Oklahoma State coach Mike Gundy’s team lost out in a tiebreaker this year because its BCS ranking wasn’t high enough, but he’s at a loss to think of a better process. In 2008, Oklahoma, Texas and Texas Tech finished tied, and each went 1-1 in head-to-head matchups. Oklahoma went to the Big 12 title game because of a superior BCS ranking _ and the Sooners eventually played for the BCS championship.

That caused plenty of consternation among Texas fans, but the conference didn’t make any major changes to its system.
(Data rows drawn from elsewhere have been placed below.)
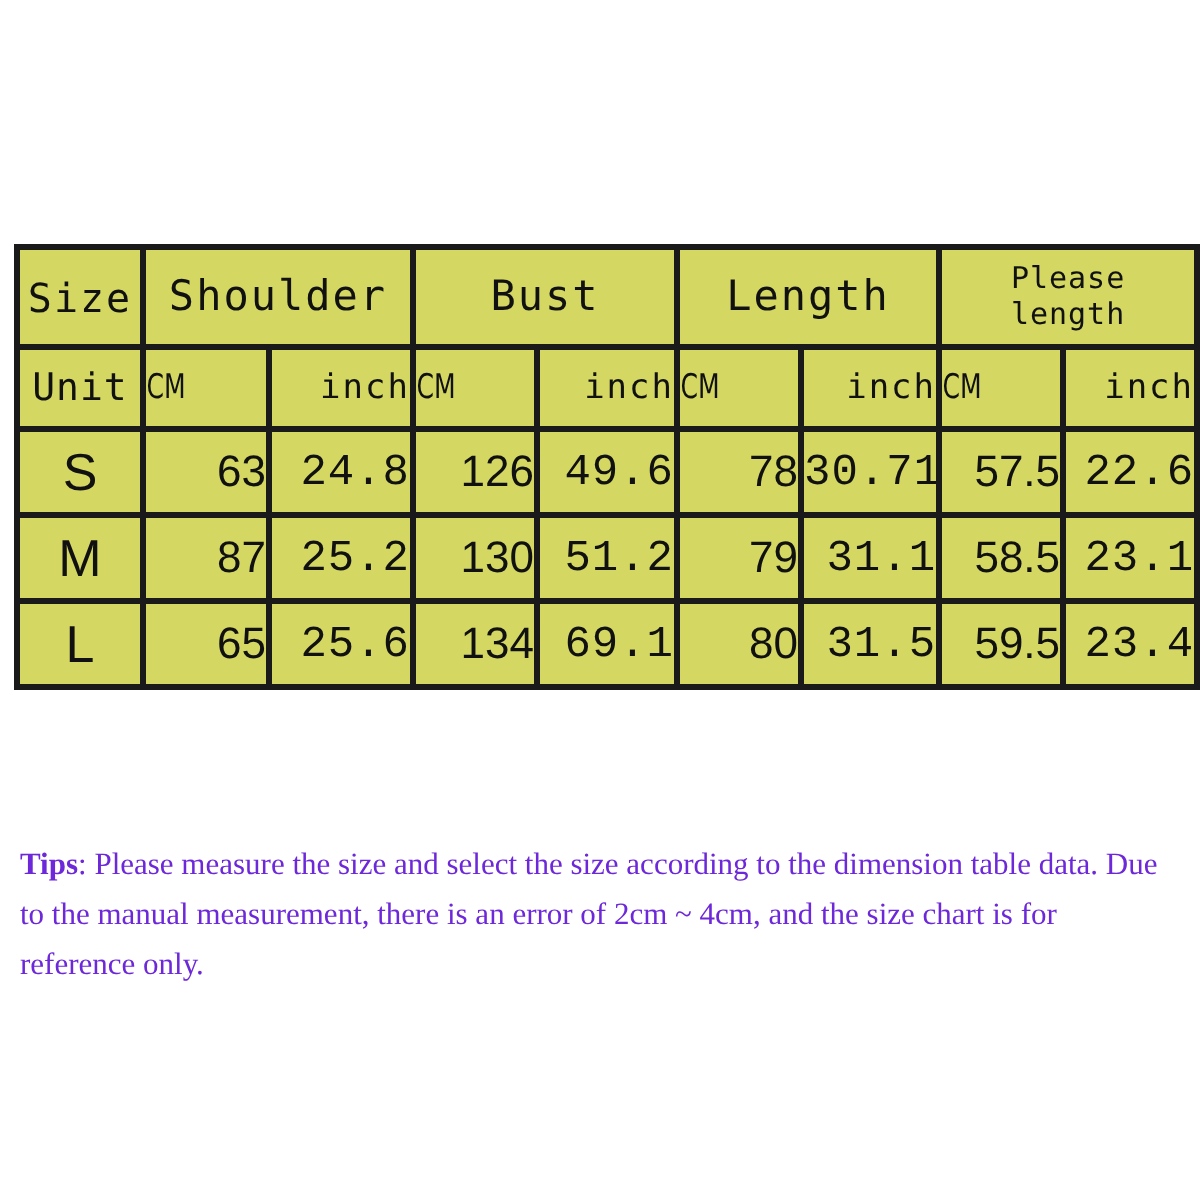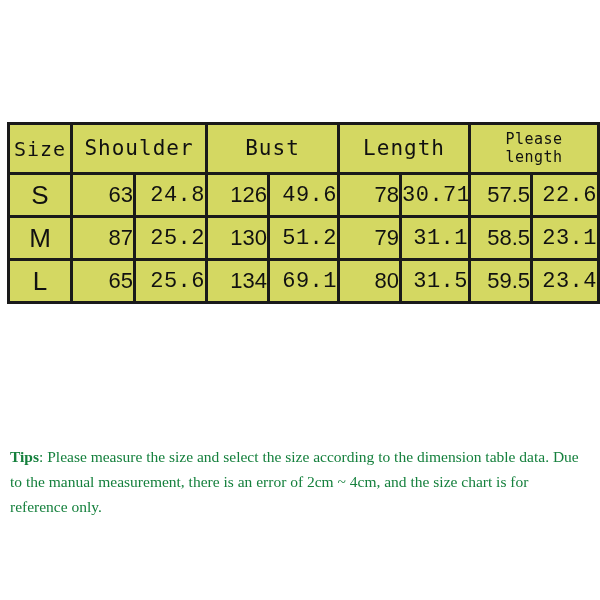--- a/index.html
+++ b/index.html
@@ -159,6 +159,17 @@
         <td class="hdr-sleeve" colspan="2"><span>Please</span><br><span>length</span></td>
       </tr>
 
+      <tr class="row-unit">
+        <td class="unit-label">Unit</td>
+        <td class="unit-cm">CM</td>
+        <td class="unit-in">inch</td>
+        <td class="unit-cm">CM</td>
+        <td class="unit-in">inch</td>
+        <td class="unit-cm">CM</td>
+        <td class="unit-in">inch</td>
+        <td class="unit-cm">CM</td>
+        <td class="unit-in">inch</td>
+      </tr>
 
       <tr class="row-data">
         <td class="size-val">S</td>

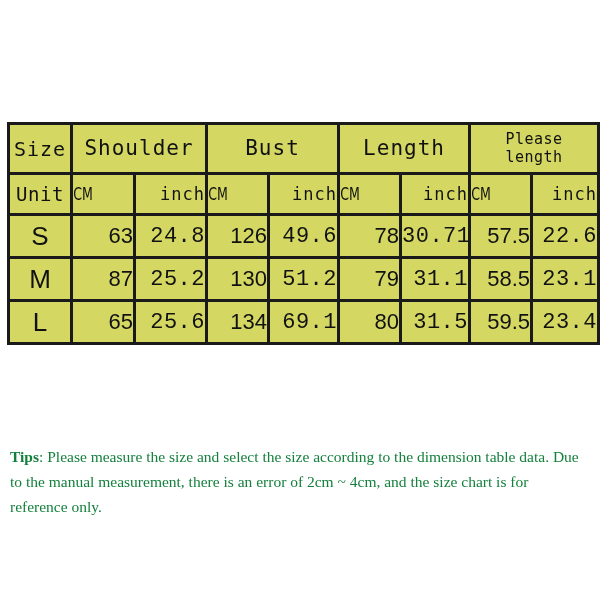--- a/index.html
+++ b/index.html
@@ -122,12 +122,12 @@
   #tips {
     position: absolute;
     left: 10px;
-    top: 428px;
+    top: 404px;
     width: 578px;
     font-family: "Liberation Serif", serif;
     font-size: 15.5px;
     line-height: 1.62;
-    color: #15803d;
+    color: #6d28d9;
     text-align: left;
   }
   #tips .tips-lead {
“We went back to our Big 12 meetings and everybody said, ‘Well, we need to change it. We need to change it,’” Gundy said. “I was one of the guys who said, ‘That’s fine. What are we going to change it to?’ Nobody had an answer.”

And a three-way tie seems downright simple compared to what the old Southwest Conference had to resolve in 1994. With Texas A&M on probation, five teams finished tied for first with 4-3 conference marks. Texas Tech, which had gone the longest without playing in the Cotton Bowl, received the berth.

There’s a chance five Big East teams could tie for first this season, but it’s a remote one that would require _ among other things _ Rutgers to upset West Virginia on Saturday.

Meanwhile, Dantonio will learn his team’s fate soon enough. The last time the Spartans won a Big Ten title was 1990, when there was a four-way tie at the top and Michigan State ended up in the John Hancock Bowl. Now, its worst-case scenario figures to be the Capital One Bowl against a team from the SEC.

With that in mind, Dantonio came up with his own de facto tiebreaker to separate Michigan State, Ohio State and Wisconsin, the three teams atop his league _ all of which finished the regular season at 11-1 overall.

“In the end, whoever wins that 12th game is really going to be looked at as the true champion,” Dantonio said. “In the end, that’s how it’ll look.”